Trop beau pour être un meurtrier?

17 mai 2013,

par Saura Loir9782221114087

 « Trop beau pour être un meurtrier ». C’est ce qu’on peut lire, formulé de diverses manières, dans la pléthore de messages qui est en train de se déverser sur les réseaux sociaux aux USA, en soutien du jeune (supposé) poseur de bombes de Boston. Plus particulièrement dans les messages de jeunes filles, mais pas seulement. Beau ? Nous sommes en présence d’un acte de terrorisme qui a coûté des vies humaines, qu’est-ce que la beauté vient faire là-dedans ? Celui qui est beau (belle) ne peut-il donc être que bon (ou bonne), comme si la beauté, loin d’être juste humaine, ne pouvait être que de nature angélique, voir divine ? On peut s’en étonner mais en même temps ce n’est pas si surprenant, la même chose s’étant produite déjà, rien que dans l’histoire récente, avec Ben Laden, dont le visage émacié de prophète biblique, reproduit jusqu’à saturation dans tous les médias, avait suscité chez beaucoup une fascination étrange.

La beauté fascine.Difficile de le nier, même si elle agit à des degrés différents pour chacun. Ses canons changent selon les cultures et les époques, cela ne l’empêche pas d’exercer sur l’être humain un pouvoir qui peut s’avérer tyrannique. Un des ses charmes c’est le halo de mystère qui l’entoure : elle est immatérielle et pourtant  nous l’éprouvons dans notre être physique – notamment quand elle se manifeste à travers la musique et que notre peau s’en trouve parcourue de frissons. Qui peut affirmer n’avoir jamais connu la sensation de ravissement que procure sa contemplation, quelle que soit la forme qu’elle prend? Qui peut nier d’avoir éprouvé une expansion de tout son être devant la beauté et la majesté d’un paysage, jusqu’à se sentir envahi par un immense sentiment de gratitude, souvent sans savoir pour qui, ni pourquoi ? Qui ne s’est  pas laissé guider par elle dans certains de ses choix, parfois même en dépit du bon sens ? La plupart du temps on se contente de la savourer, de s’en imprégner et d’en jouir sans se poser de questions mais il y en a à qui il arrive de s’interroger :  Pourquoi cela ? Qu’est-ce qui fait que je ressens ce que je ressens ? Pourquoi en ai-je tant besoin ? Quel est son pouvoir ?

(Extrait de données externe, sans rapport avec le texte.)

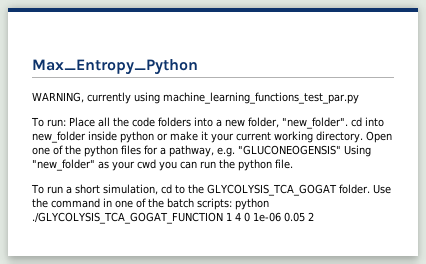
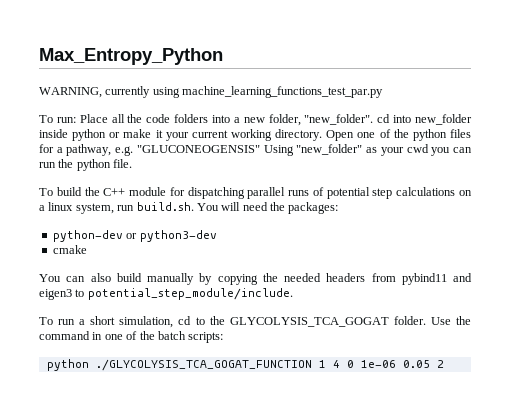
+ To build the C++ module for dispatching parallel runs of potential step calculations on a linux system, run build.sh. You will need the packages:
+ python-dev or python3-dev
+ cmake
+ You can also build manually by copying the needed headers from pybind11 and eigen3 to potential_step_module/include.
- Use the command in one of the batch scripts: python ./GLYCOLYSIS_TCA_GOGAT_FUNCTION 1 4 0 1e-06 0.05 2
+ Use the command in one of the batch scripts:
+ python ./GLYCOLYSIS_TCA_GOGAT_FUNCTION 1 4 0 1e-06 0.05 2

 Pour constater que ce questionnement est vieux comme le monde il suffit de se tourner vers les philosophes, qui de tous temps s’y sont collés et y ont apporté chacun ses réponses. Le dernier en date est un philosophe français, Charles Pépin, qui à son tour se lance dans l’aventure avec son livre « Quand la Beauté nous sauve ». Quand la Beauté nous sauve : très fort comme affirmation, n’est-ce pas ? La Beauté aurait-elle donc, entre autres pouvoirs, celui de nous sauver ? Nous sauver de quoi ? Des misères de l’existence ? Des autres ? De nous mêmes ? Si c’était vrai, on s’en serait aperçu ! Voilà un livre dont le titre déjà éveille d’autres questions et si vous êtes de ceux qui cherchent des réponses, le mieux c’est d’y aller voir. Voici un philosophe qui parle le langage de tout le monde et qui n’hésite pas à puiser dans le vécu et à partager sa propre expérience, tout en revisitant la pensée des grands philosophes, de Plotin à Platon, de Kant à Heidegger ou Freud.

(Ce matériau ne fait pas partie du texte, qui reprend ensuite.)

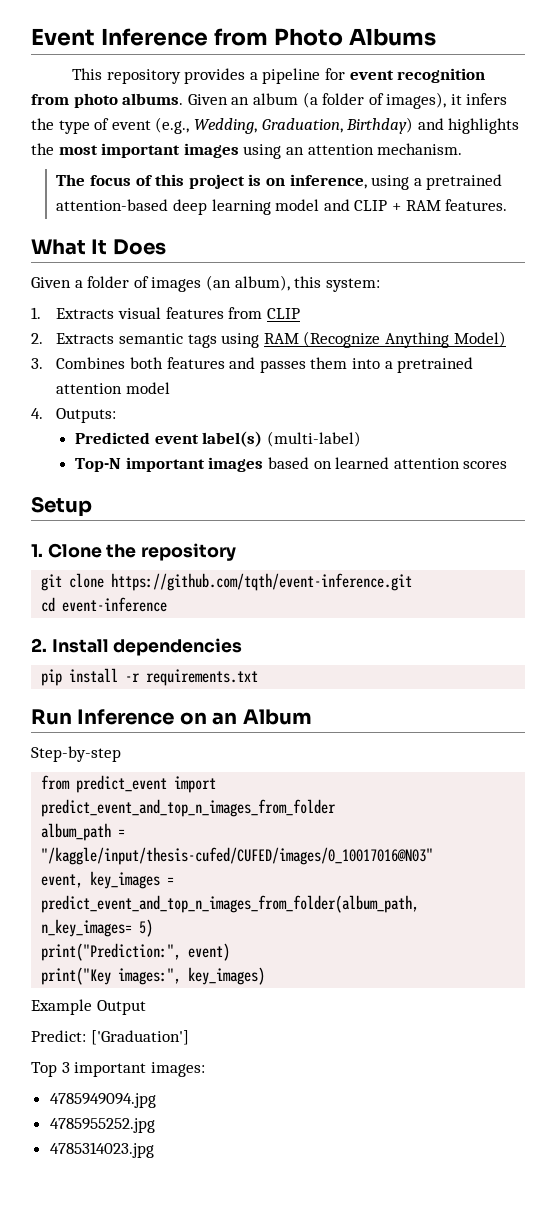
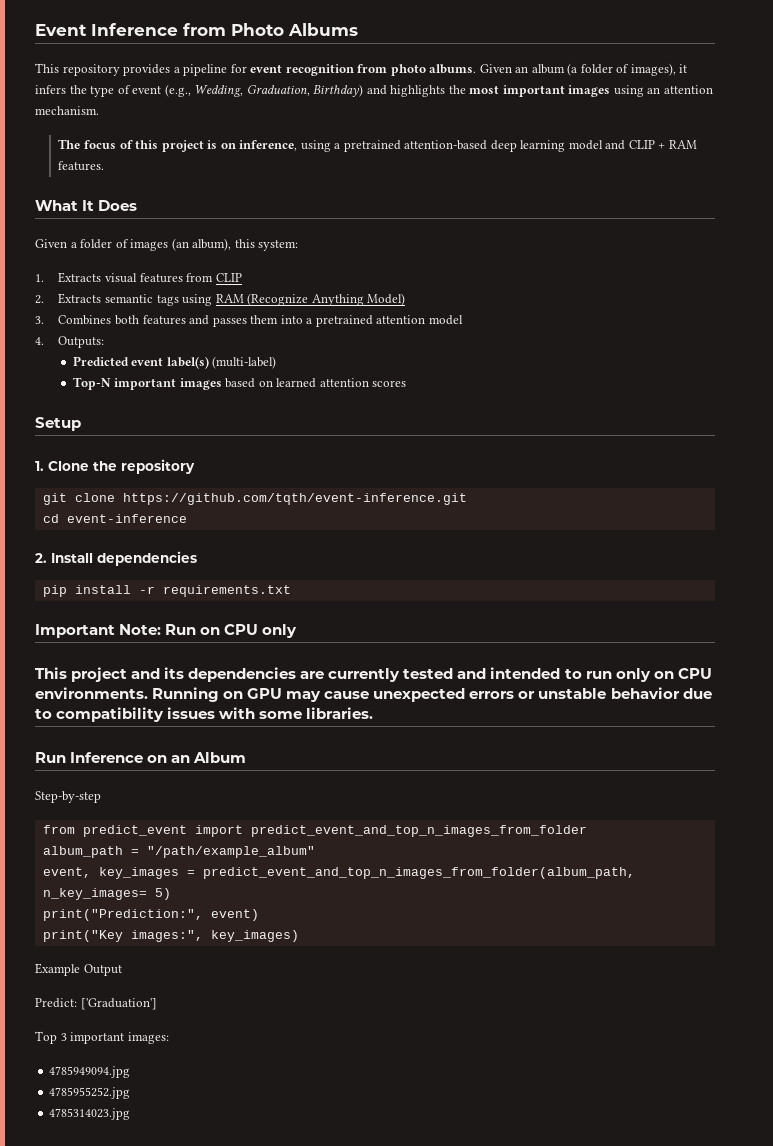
+ Important Note: Run on CPU only
+ This project and its dependencies are currently tested and intended to run only on CPU environments. Running on GPU may cause unexpected errors or unstable behavior due to compatibility issues with some libraries.
- album_path = "/kaggle/input/thesis-cufed/CUFED/images/0_10017016@N03"
+ album_path = "/path/example_album"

 Pour anticiper un tout petit peu, sachez que vous ne trouverez pas ici de réponse définitive  mais que beaucoup de pistes de réflexion nous sont offertes. La Beauté ne se laisse pas enfermer, elle parle à chacun le langage qui est propre à sa sensibilité, c’est à chacun de dessiner son parcours en ayant comme seul compas celui de son ressenti.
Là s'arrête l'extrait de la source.